_INPUT DATA_.
*****

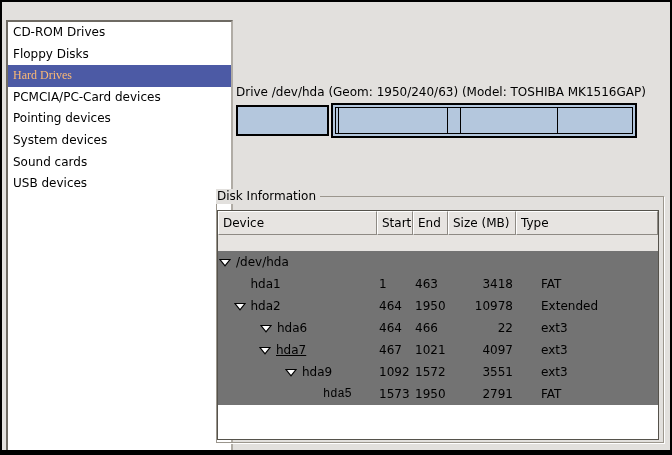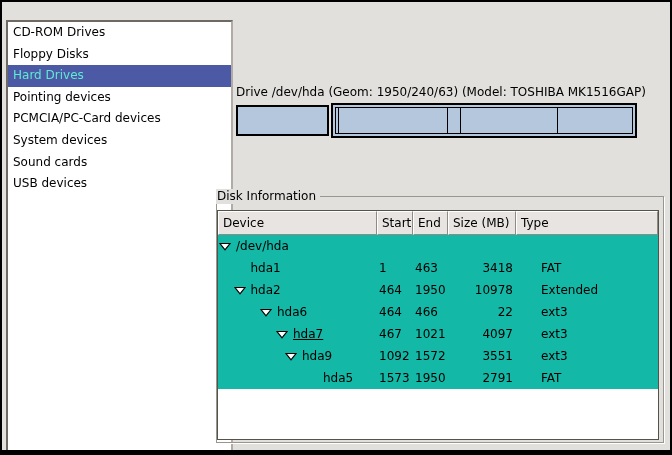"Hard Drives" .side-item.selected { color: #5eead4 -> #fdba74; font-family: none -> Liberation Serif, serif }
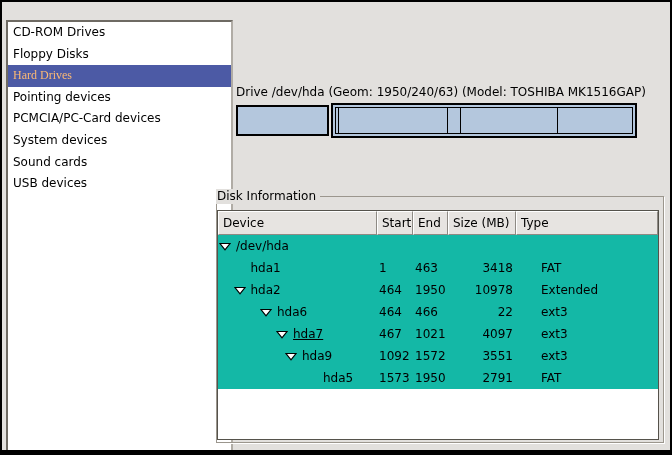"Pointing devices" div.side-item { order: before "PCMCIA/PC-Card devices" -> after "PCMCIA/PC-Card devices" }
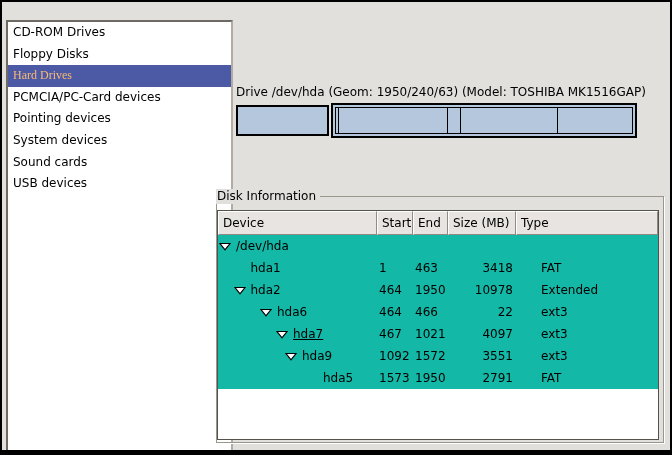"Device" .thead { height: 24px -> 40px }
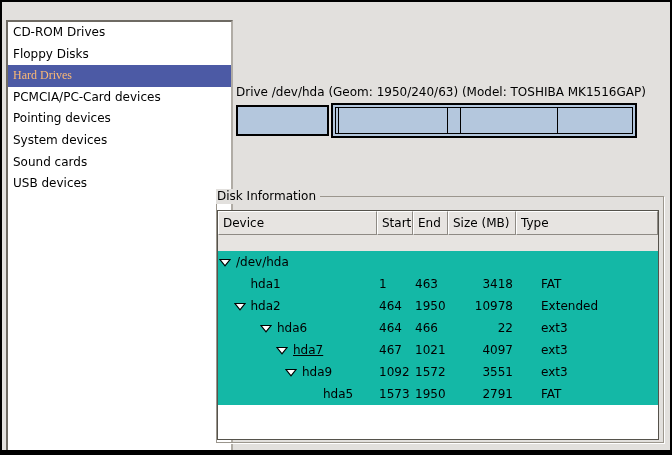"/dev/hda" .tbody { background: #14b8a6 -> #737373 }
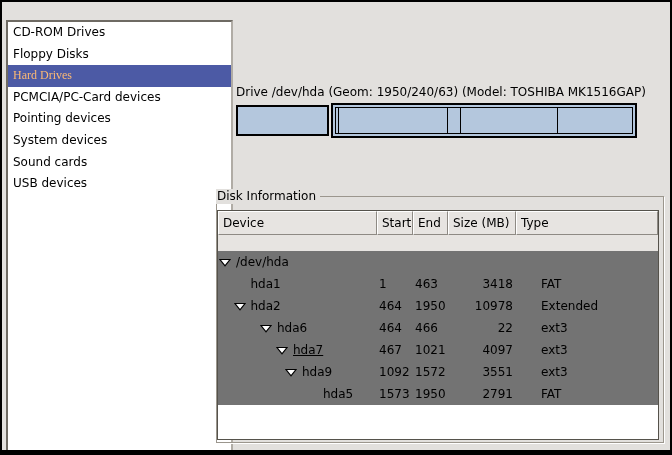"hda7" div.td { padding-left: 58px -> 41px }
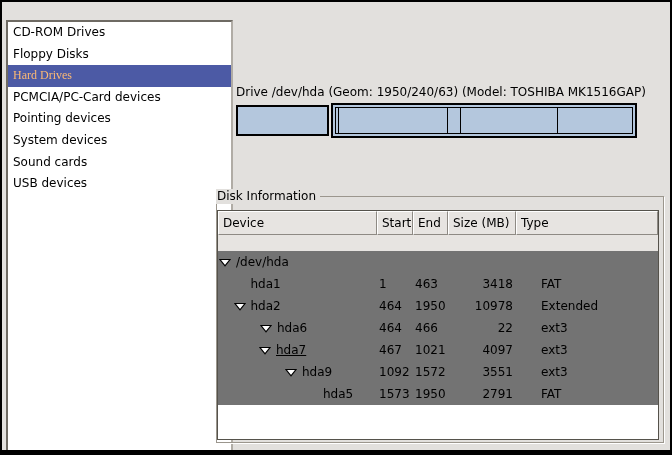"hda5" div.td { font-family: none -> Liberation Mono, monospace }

*****

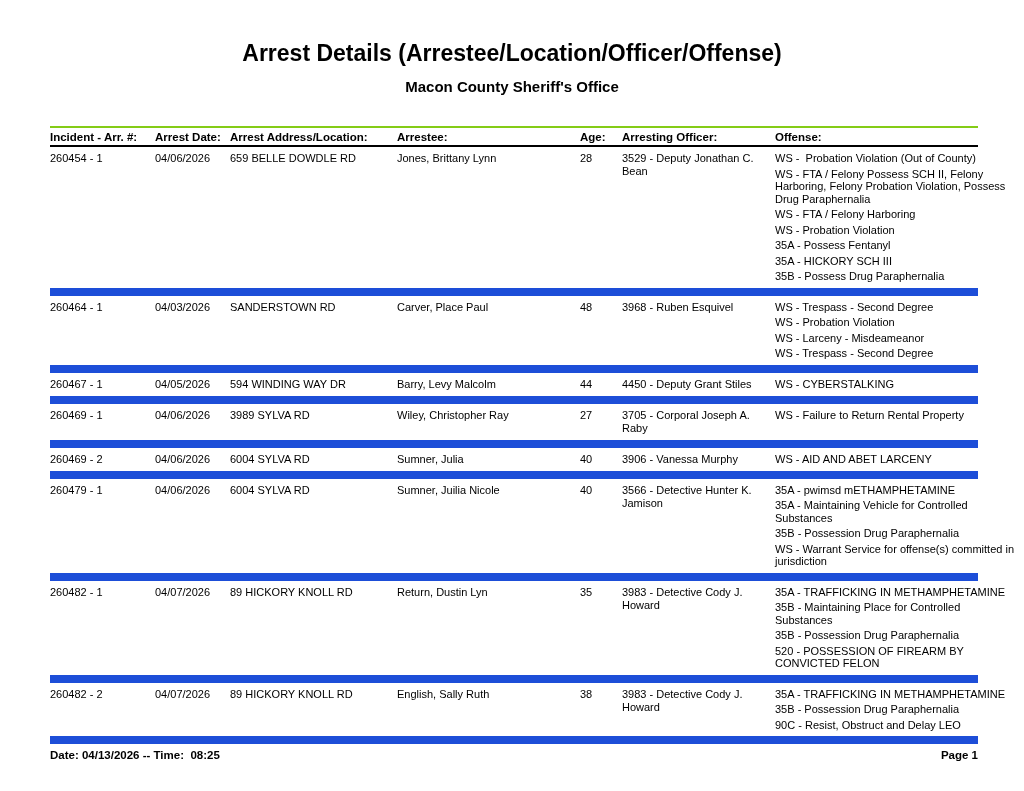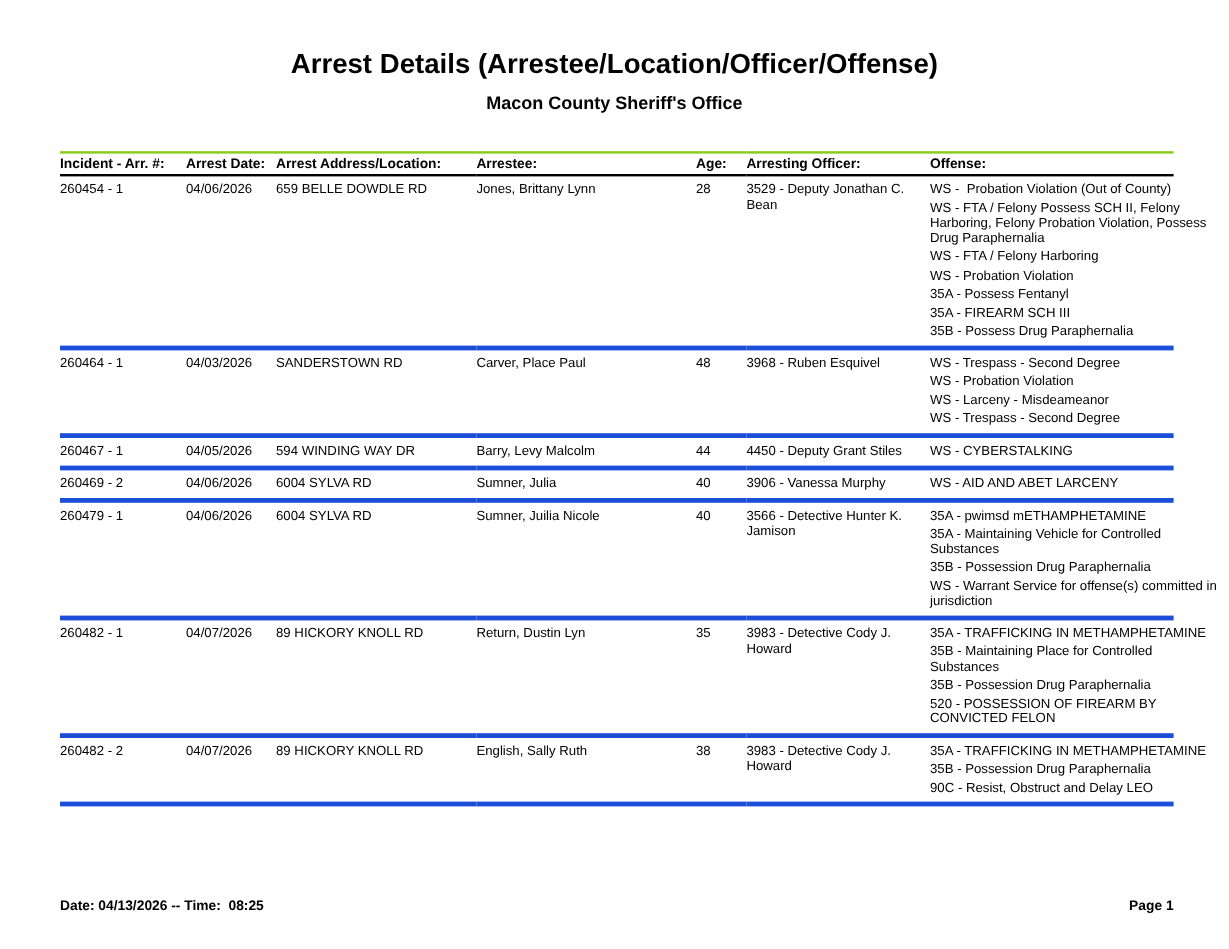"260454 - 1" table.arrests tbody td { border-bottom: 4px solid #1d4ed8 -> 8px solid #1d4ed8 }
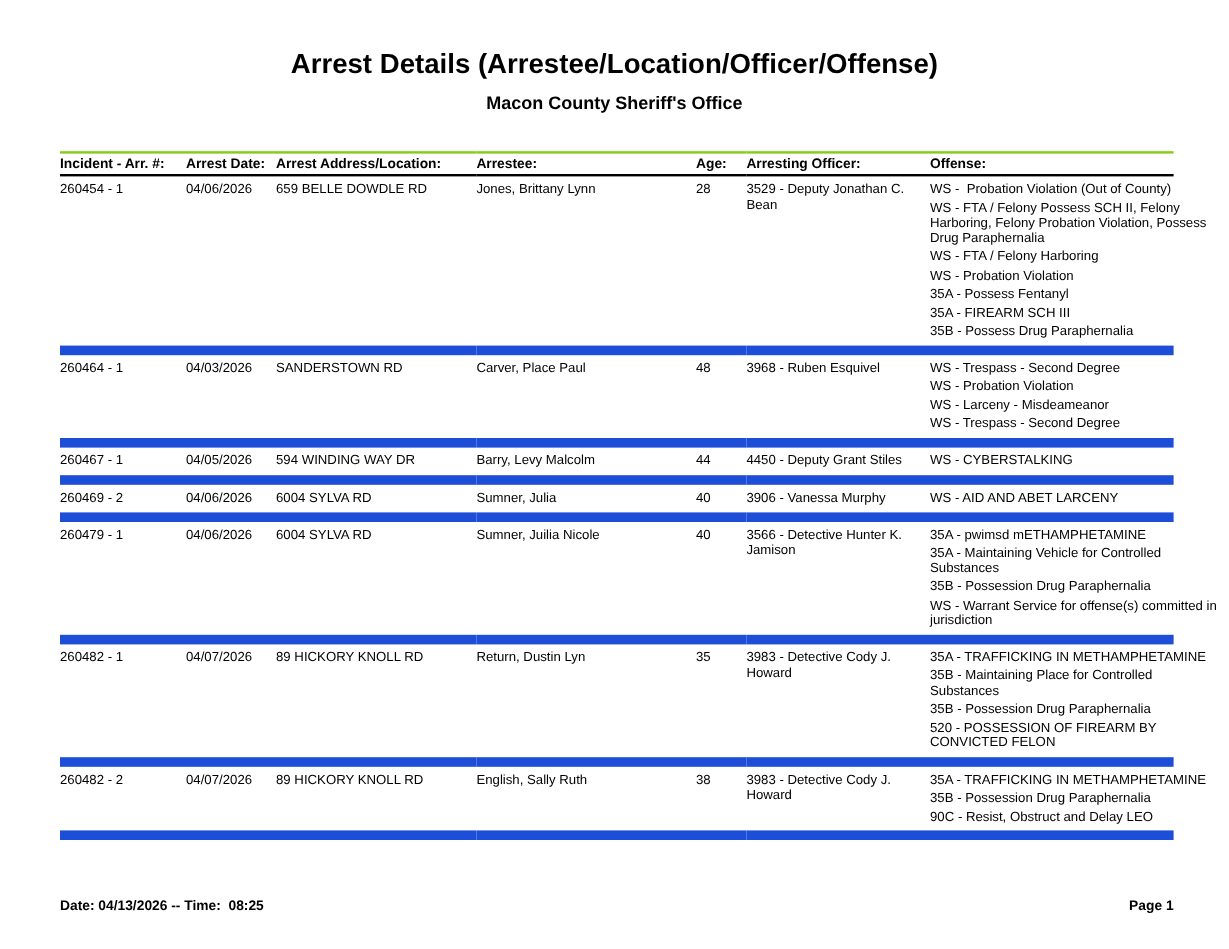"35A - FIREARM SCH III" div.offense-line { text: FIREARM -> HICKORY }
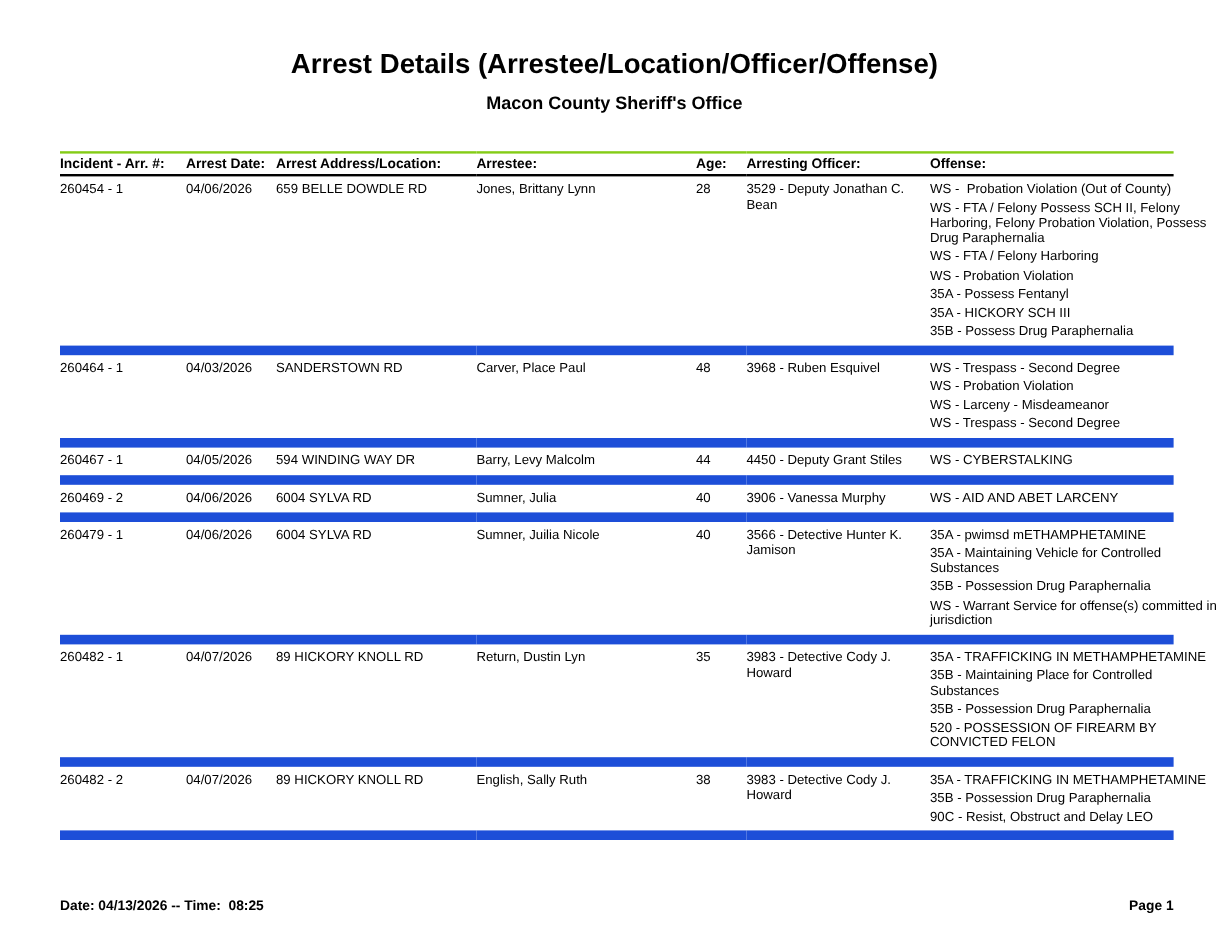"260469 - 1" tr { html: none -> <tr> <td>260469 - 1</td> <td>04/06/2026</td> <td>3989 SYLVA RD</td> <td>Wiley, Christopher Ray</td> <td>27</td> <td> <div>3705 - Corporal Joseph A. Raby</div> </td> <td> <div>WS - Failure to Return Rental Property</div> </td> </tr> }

*****

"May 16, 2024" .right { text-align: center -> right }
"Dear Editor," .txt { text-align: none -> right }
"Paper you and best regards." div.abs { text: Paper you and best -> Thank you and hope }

*****

_WHAT IS EXPECTED_. Looking above, find the stretch of lines that opens with the one holding "- FIREARM SCH" and closes with the one holding "html: none ->". Copy it exactly, pictures excluded.

_EXERCISE ANSWER_.
"35A - FIREARM SCH III" div.offense-line { text: FIREARM -> HICKORY }
"260469 - 1" tr { html: none -> <tr> <td>260469 - 1</td> <td>04/06/2026</td> <td>3989 SYLVA RD</td> <td>Wiley, Christopher Ray</td> <td>27</td> <td> <div>3705 - Corporal Joseph A. Raby</div> </td> <td> <div>WS - Failure to Return Rental Property</div> </td> </tr> }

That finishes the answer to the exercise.